>>>

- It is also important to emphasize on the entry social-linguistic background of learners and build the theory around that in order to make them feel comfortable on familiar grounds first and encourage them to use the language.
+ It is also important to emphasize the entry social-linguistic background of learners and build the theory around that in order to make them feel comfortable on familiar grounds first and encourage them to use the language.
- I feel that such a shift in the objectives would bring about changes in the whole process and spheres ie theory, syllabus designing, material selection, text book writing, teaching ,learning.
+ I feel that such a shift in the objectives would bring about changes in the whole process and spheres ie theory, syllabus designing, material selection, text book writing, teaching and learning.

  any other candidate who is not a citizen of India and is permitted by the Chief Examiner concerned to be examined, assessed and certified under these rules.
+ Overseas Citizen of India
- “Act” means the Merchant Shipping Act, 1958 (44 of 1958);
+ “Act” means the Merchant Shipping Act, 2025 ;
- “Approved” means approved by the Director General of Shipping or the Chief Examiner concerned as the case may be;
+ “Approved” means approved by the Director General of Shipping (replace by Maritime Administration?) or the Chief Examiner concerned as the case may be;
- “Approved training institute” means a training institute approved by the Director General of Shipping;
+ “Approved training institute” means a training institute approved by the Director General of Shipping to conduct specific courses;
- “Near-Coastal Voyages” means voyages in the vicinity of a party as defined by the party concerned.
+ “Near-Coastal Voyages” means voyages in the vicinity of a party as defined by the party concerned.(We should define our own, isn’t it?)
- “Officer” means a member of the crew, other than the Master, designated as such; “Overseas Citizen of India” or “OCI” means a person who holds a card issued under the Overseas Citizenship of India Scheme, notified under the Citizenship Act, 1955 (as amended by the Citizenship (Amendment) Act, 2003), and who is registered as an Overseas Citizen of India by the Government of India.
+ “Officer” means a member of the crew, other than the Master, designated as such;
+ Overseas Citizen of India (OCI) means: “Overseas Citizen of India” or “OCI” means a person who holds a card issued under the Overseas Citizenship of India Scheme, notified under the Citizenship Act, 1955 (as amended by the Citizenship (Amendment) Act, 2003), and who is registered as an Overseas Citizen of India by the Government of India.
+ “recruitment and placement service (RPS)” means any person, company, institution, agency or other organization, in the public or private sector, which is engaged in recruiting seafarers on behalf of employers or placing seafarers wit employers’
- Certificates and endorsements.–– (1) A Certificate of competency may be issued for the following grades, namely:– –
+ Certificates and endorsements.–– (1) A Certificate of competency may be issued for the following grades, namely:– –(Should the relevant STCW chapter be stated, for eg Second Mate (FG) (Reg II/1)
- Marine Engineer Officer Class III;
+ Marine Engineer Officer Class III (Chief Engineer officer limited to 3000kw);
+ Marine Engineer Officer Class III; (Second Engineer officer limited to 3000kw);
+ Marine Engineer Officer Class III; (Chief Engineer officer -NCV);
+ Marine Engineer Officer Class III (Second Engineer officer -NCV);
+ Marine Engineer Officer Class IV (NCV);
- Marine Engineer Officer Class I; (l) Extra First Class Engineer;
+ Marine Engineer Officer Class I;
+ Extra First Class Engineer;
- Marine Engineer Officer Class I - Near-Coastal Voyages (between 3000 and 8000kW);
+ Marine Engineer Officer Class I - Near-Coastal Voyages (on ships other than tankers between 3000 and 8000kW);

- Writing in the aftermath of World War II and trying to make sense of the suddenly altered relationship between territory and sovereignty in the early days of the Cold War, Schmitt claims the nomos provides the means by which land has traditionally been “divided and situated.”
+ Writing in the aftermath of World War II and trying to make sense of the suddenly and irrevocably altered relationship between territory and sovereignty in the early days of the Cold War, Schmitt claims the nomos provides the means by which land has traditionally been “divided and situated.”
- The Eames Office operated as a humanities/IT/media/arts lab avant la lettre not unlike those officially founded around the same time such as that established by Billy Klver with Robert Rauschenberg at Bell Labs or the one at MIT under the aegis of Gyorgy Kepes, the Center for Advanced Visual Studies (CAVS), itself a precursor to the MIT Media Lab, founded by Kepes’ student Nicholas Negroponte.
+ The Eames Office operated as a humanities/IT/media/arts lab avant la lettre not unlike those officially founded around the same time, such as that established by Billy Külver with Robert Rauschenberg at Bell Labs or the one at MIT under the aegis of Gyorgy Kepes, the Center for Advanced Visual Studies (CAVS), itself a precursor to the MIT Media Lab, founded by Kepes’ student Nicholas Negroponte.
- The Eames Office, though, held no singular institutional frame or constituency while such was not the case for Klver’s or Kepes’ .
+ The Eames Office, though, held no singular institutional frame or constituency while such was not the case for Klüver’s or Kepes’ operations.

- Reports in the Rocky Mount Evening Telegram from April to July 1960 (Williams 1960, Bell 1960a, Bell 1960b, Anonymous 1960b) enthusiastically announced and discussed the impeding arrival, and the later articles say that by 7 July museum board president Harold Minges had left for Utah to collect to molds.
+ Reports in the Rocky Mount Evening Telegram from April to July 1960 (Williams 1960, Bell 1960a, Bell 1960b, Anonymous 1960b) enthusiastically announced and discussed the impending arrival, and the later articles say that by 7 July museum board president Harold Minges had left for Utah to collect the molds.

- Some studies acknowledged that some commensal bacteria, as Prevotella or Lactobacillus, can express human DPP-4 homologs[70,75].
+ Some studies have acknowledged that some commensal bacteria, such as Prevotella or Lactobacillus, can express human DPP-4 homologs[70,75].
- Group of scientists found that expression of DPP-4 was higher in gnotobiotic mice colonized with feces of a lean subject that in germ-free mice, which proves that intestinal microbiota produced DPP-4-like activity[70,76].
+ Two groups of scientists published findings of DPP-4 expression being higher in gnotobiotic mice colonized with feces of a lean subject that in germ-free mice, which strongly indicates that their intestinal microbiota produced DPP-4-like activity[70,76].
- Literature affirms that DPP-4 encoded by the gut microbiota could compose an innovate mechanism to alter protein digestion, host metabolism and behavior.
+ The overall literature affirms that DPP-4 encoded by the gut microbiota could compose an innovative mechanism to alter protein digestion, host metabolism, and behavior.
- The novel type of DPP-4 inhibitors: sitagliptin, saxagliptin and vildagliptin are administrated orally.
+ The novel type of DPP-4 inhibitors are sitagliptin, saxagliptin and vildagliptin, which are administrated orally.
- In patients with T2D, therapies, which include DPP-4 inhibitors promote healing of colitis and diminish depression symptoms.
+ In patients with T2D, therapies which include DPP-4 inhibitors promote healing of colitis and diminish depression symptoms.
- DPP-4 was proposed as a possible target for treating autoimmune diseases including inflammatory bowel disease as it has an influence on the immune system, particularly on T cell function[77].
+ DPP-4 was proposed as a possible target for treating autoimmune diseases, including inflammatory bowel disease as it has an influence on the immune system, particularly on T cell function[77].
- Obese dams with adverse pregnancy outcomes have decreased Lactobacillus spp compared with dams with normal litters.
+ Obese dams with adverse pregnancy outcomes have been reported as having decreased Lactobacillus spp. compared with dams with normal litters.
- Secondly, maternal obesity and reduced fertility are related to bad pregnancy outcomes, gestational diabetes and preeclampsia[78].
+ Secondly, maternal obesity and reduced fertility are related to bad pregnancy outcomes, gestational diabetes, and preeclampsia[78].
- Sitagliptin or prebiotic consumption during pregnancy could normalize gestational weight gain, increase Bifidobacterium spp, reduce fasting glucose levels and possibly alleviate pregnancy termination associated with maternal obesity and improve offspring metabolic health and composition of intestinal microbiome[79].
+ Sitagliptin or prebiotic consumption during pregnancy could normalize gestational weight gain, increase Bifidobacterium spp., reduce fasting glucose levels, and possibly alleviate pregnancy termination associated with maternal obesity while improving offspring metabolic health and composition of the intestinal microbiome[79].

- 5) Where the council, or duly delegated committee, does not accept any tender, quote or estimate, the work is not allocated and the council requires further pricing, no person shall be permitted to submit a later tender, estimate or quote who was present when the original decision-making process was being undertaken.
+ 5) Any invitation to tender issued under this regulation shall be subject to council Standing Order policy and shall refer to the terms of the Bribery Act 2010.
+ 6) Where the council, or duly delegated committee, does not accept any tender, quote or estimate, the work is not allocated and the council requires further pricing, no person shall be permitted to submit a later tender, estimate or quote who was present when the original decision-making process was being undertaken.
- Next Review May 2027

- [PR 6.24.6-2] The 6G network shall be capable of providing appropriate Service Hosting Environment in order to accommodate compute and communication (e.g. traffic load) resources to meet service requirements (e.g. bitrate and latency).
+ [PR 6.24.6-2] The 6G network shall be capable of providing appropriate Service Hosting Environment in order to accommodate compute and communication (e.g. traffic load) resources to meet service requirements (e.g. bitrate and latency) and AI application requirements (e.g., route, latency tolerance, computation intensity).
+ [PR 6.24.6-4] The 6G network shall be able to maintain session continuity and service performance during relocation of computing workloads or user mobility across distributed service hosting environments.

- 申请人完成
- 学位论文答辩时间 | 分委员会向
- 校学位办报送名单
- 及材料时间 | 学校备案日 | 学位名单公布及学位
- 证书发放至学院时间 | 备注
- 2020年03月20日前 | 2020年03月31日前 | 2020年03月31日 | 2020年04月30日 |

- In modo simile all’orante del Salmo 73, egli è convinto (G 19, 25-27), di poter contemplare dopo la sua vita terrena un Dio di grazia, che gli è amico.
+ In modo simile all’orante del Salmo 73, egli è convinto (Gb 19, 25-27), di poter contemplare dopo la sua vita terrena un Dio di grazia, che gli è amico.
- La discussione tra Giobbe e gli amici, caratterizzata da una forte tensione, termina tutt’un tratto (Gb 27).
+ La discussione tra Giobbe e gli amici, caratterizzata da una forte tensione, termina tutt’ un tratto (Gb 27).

<<<

▸ EXERCISE DETAILS:
Which lines above run from the one containing "which are administrated orally." to the one containing "- Obese dams"? Give them again exactly, both ends included.

▸ ANSWER SPACE:
+ The novel type of DPP-4 inhibitors are sitagliptin, saxagliptin and vildagliptin, which are administrated orally.
- In patients with T2D, therapies, which include DPP-4 inhibitors promote healing of colitis and diminish depression symptoms.
+ In patients with T2D, therapies which include DPP-4 inhibitors promote healing of colitis and diminish depression symptoms.
- DPP-4 was proposed as a possible target for treating autoimmune diseases including inflammatory bowel disease as it has an influence on the immune system, particularly on T cell function[77].
+ DPP-4 was proposed as a possible target for treating autoimmune diseases, including inflammatory bowel disease as it has an influence on the immune system, particularly on T cell function[77].
- Obese dams with adverse pregnancy outcomes have decreased Lactobacillus spp compared with dams with normal litters.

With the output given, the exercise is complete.